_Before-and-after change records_
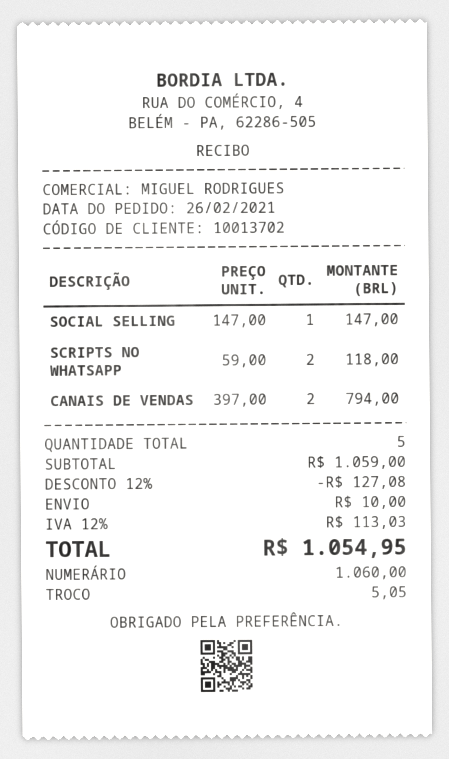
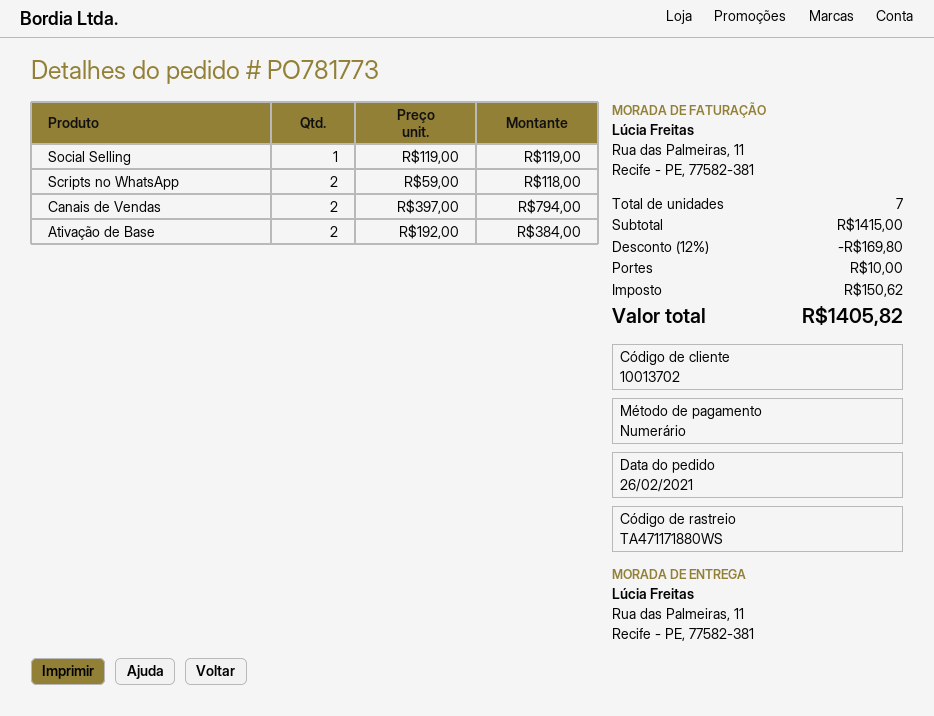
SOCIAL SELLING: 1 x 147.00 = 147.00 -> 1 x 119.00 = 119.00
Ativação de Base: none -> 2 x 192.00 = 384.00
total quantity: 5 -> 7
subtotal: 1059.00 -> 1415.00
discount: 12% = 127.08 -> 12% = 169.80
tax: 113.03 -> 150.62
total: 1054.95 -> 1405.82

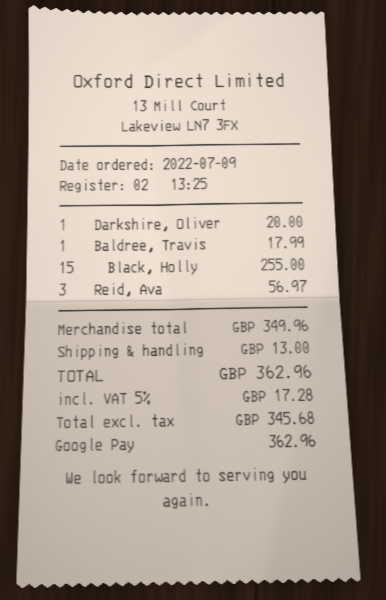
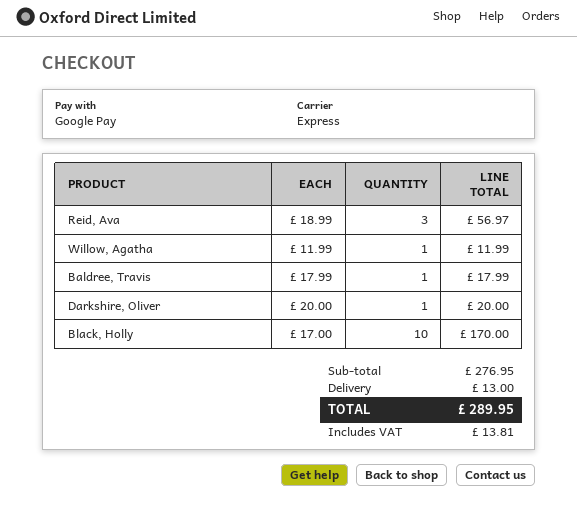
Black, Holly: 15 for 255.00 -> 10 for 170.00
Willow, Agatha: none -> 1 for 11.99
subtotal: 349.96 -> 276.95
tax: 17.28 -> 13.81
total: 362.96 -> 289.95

_Required work_
Within the entries above, find the string "subtotal" and return each line that holds it.

_Exercise response_
subtotal: 1059.00 -> 1415.00
subtotal: 349.96 -> 276.95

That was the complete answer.